• Instructions to follow:
Below are records. Find each line in them that holds the word "total" and copy it.

[Itemized modification records]
- Opening Delimiter -
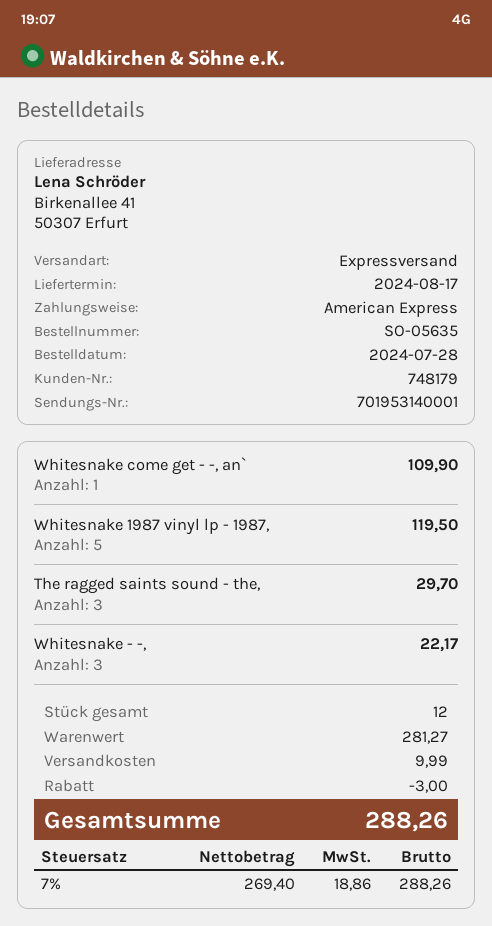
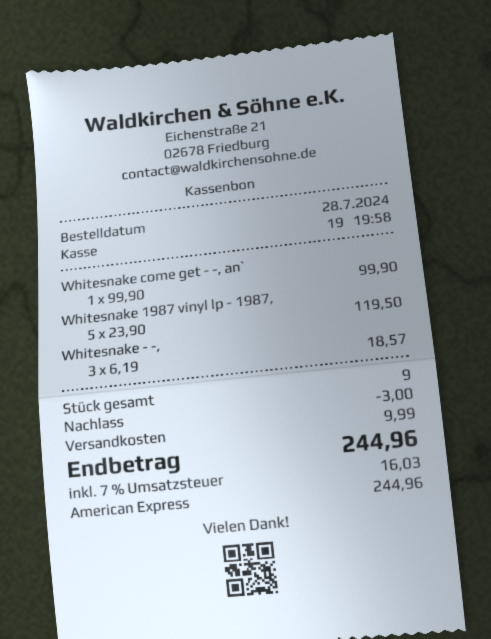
Whitesnake come get - -, an`: 1 for 109.90 -> 1 for 99.90
The ragged saints sound - the,: 3 for 29.70 -> none
Whitesnake - -,: 3 for 22.17 -> 3 for 18.57
total quantity: 12 -> 9
tax: 7% = 18.86 -> 7% = 16.03
total: 288.26 -> 244.96

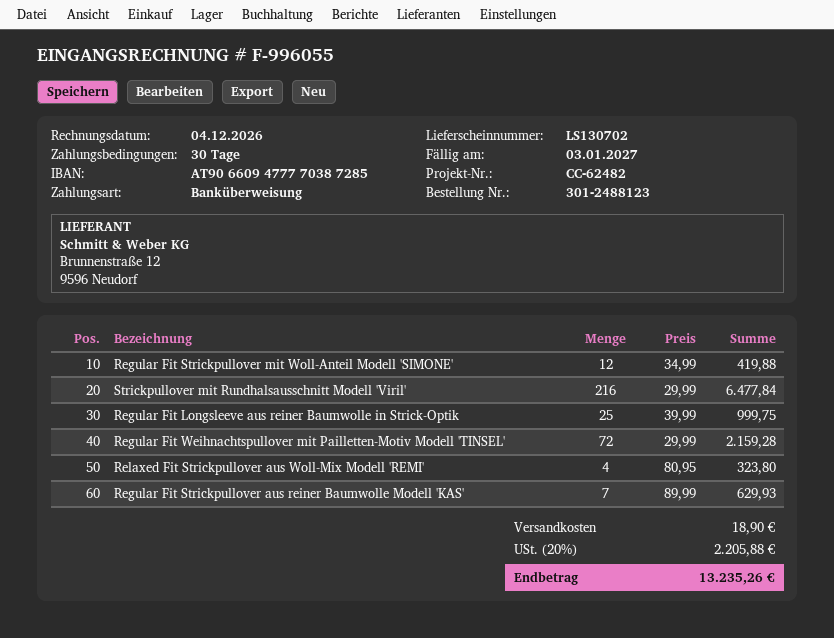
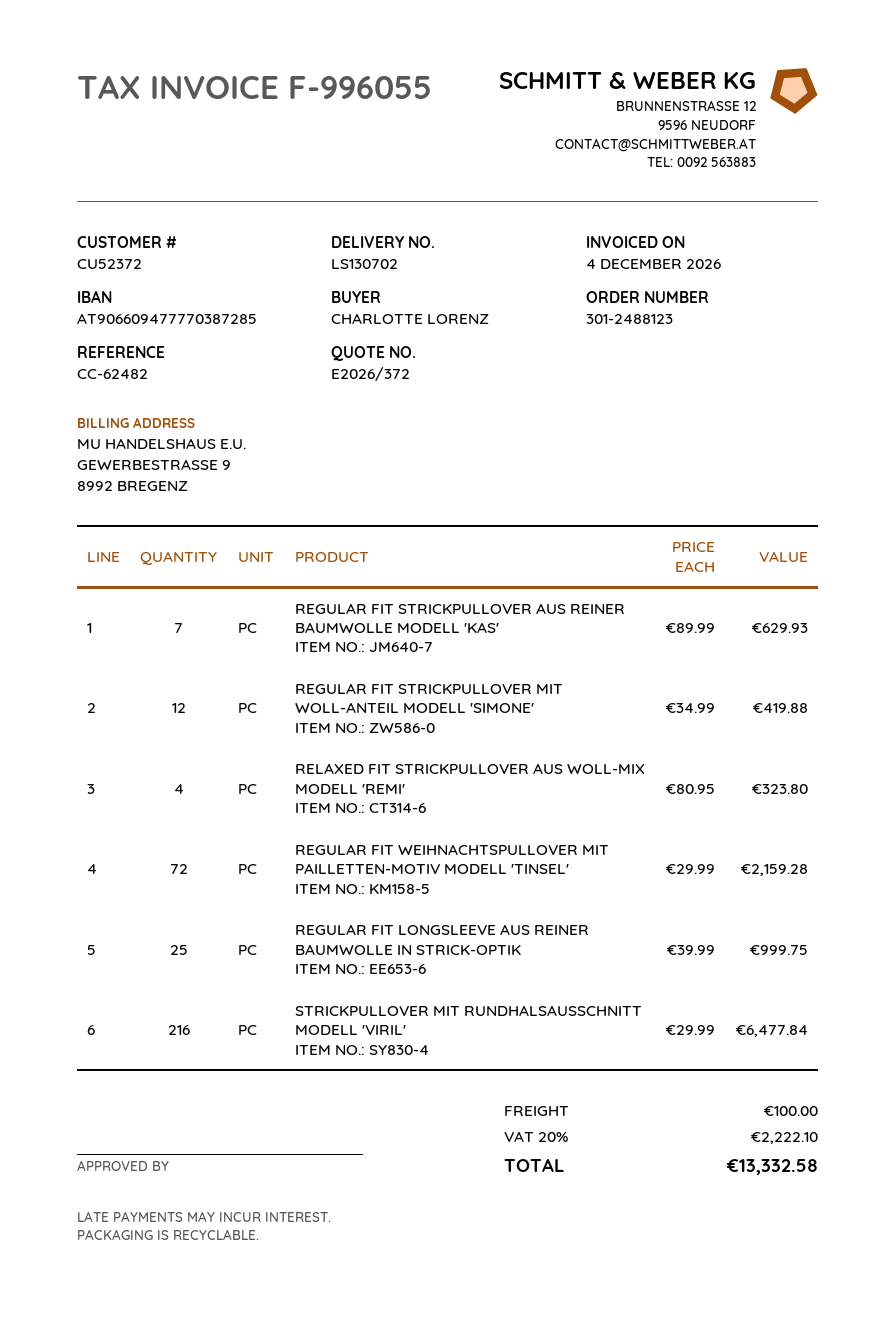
shipping: 18.90 -> 100.00
tax: 20% = 2205.88 -> 20% = 2222.10
total: 13235.26 -> 13332.58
- Closing Delimiter -
• Task output:
total quantity: 12 -> 9
total: 288.26 -> 244.96
total: 13235.26 -> 13332.58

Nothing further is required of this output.